CHEM Semineri: “Computational and AI-driven Strategies for Next-Generation Antibiotic Discovery”, Hafiz Saqib Ali, 12:30 4 Kasım 2025 (EN)

You are cordially invited to attend the seminar organized by the Department of Chemistry.

Title: Computational and AI-driven Strategies for Next-Generation Antibiotic Discovery
Speaker: Dr. Hafiz Saqib Ali

Date: 04/11/2025, Tuesday
Time: 12:30 (Turkiye Time)
This is an online seminar. To request event details please send a message to department.

Computational and AI-driven Strategies for Next-Generation Antibiotic Discovery

Antimicrobial Resistance (AMR) is a critical global health crisis, linked to 5 million deaths in 2019. Without effective intervention, the WHO warns AMR could cause 10 million deaths anually by 2050. Current antibiotics are primarily natural products or derivatives, and their discovery is hindered by repeated rediscovery of identical molecules/classes, and the high costs of screening large synthetic chemical libraries. Despite extensive efforts, these traditional methods have not produced new antibiotics with broad clinical utility. Therefore, innovative approaches in antibiotic discovery are urgently needed to combat the escalating threat of AMR.

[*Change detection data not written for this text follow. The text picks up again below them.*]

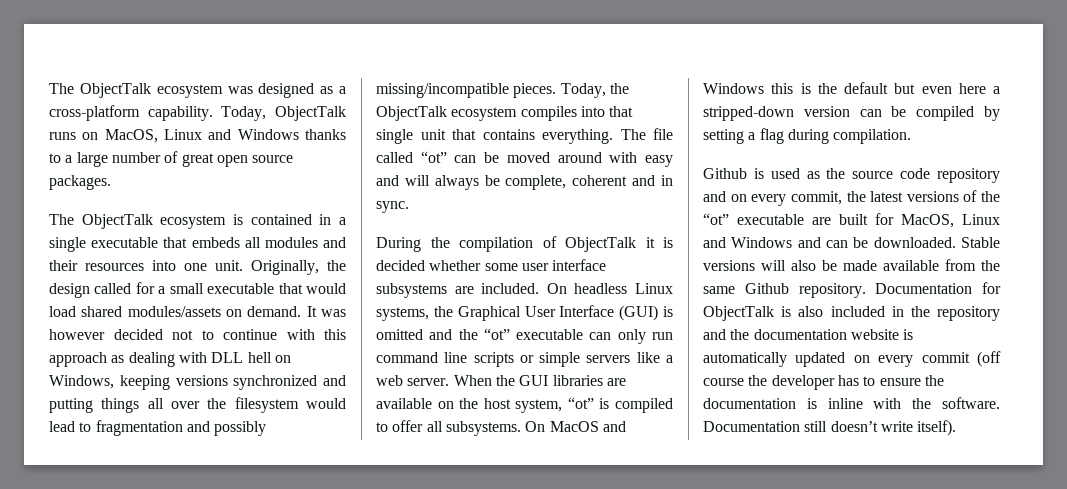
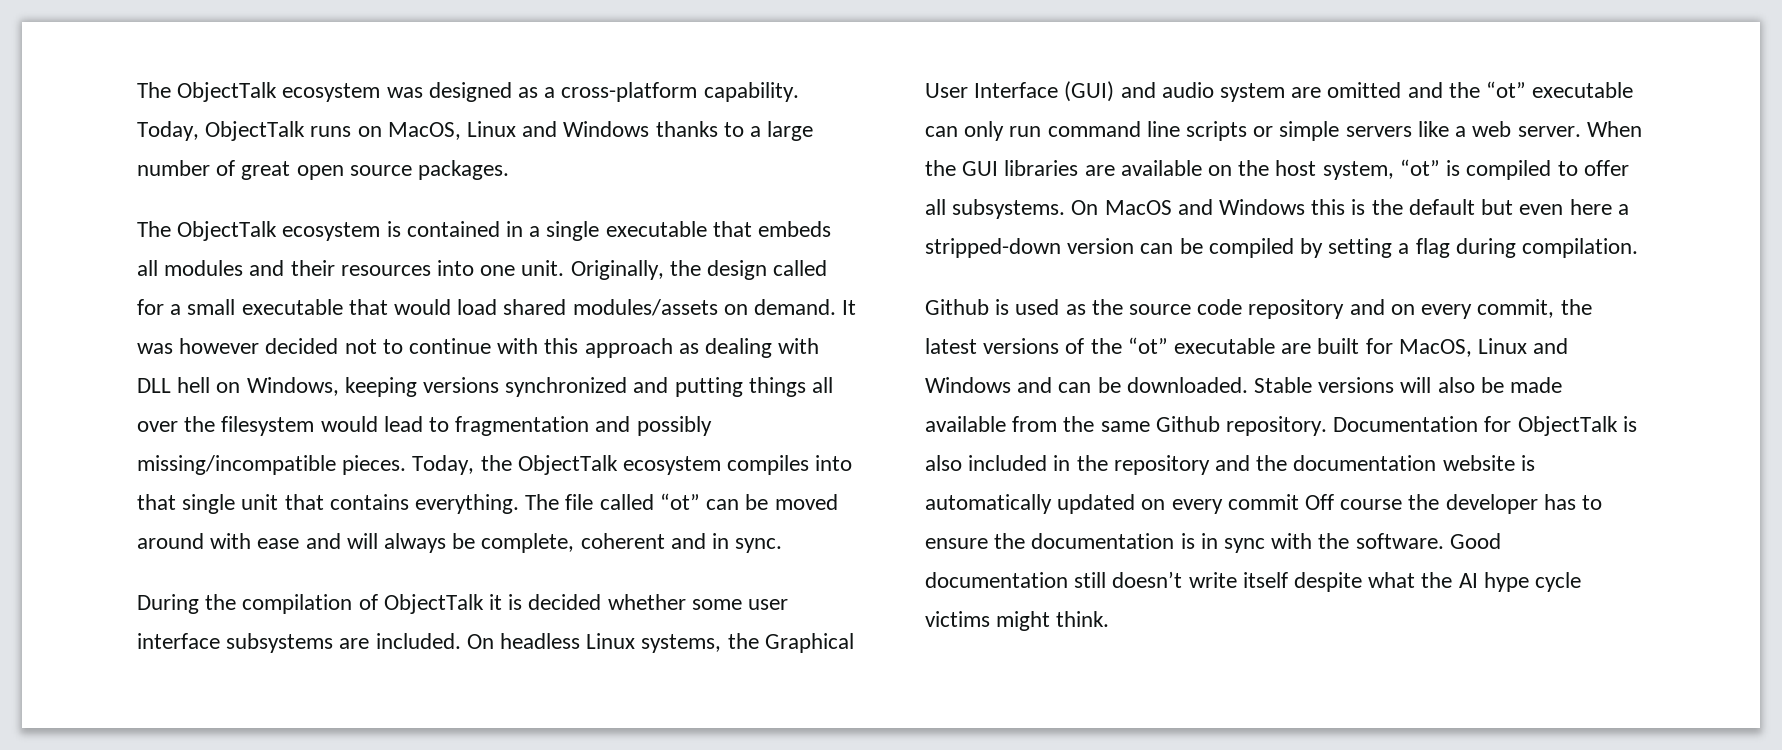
- The file called “ot” can be moved around with easy and will always be complete, coherent and in sync.
+ The file called “ot” can be moved around with ease and will always be complete, coherent and in sync.
- On headless Linux systems, the Graphical User Interface (GUI) is omitted and the “ot” executable can only run command line scripts or simple servers like a web server.
+ On headless Linux systems, the Graphical User Interface (GUI) and audio system are omitted and the “ot” executable can only run command line scripts or simple servers like a web server.
- Documentation for ObjectTalk is also included in the repository and the documentation website is automatically updated on every commit (off course the developer has to ensure the documentation is inline with the software.
+ Documentation for ObjectTalk is also included in the repository and the documentation website is automatically updated on every commit Off course the developer has to ensure the documentation is in sync with the software.
- Documentation still doesn’t write itself).
+ Good documentation still doesn’t write itself despite what the AI hype cycle victims might think.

Advances in structural biology, computational chemistry and artificial intellegence (AI) offer powerful tools for the design of novel antibiotic chemotypes capable of evading key resistance mechanisms. I develop and employ state-of-the-art computational and AI strategies to design novel bioactive molecules and engineer enzymes with enhanced production of pharmaceutical compounds to tackle AMR. Recently, I have developed a structure-based virtual screening workflow capable of evaluating millions of compounds to identify inhibitors against tetracycline inactivating (TetX) enzymes, leading to the discovery of the first potent TetX inhibitor. In addition to that I have developed ML and advanced deep learning (DL) models to design inhibitors against β-lactamases including both serine β-lactamases and metallo β-lactamases. Together, these computational innovations exemplify the power of computational chemistry and AI in accelerating antibiotic discovery and biocatalyst design to address one of the most urgent global health challenges.

Short Biography:
Dr. Hafiz Saqib Ali completed his MPhil degree from Government College University Faisalabad (GCUF) and was awarded the prestigious Chief Minister Merit Scholarship (CMMS) by the Government of Pakistan to pursue his PhD studies at one of the top 50 universities in the world. He joined The University of Manchester, United Kingdom, in early 2018 and became part of the Manchester Institute of Biotechnology, working with Professor Richard Henchman and Professor Samuel de Visser. His PhD research focused on developing algorithms to determine the reaction kinetics and stability of biomolecules. After obtaining his PhD in early 2021, Dr. Ali began his postdoctoral career in Professor Amanda Jarvis’s group at the University of Edinburgh, where he worked on the design of novel copper-based artificial metalloenzymes (ArMs). Since 2022, he has been working as a Computational Scientist at the Ineos Oxford Institute for Antimicrobial Research (IOI), University of Oxford, collaborating with Professor Christopher Schofield and Professor Fernanda Duarte. His current research focuses on developing computational and machine learning strategies to identify new bioactive molecules to tackle antimicrobial resistance and to elucidate their mechanisms of action.
Over a ten-year period (2011–2021), Dr. Ali was awarded three scholarships, fully funding his undergraduate, master’s, and PhD studies. Additionally, he secured two research grants, including the CCPBioSim Software Project from the EPSRC (EP/T026301/1) in collaboration with STFC, to generalize the software CodeEntropy for biomolecular systems, and the HECBioSim grant, which provided 47,520 GPU hours on the BEDE supercomputing cluster. Dr. Ali has also established a high-quality research portfolio with 52 peer-reviewed publications in leading journals such as JACS, ACS Catalysis, Chemical Science, and the European Journal of Medicinal Chemistry, including 16 as first author and 6 as corresponding author. His work has achieved an H-index of 17 and an i10-index of 29, reflecting his growing influence and contribution to the scientific community.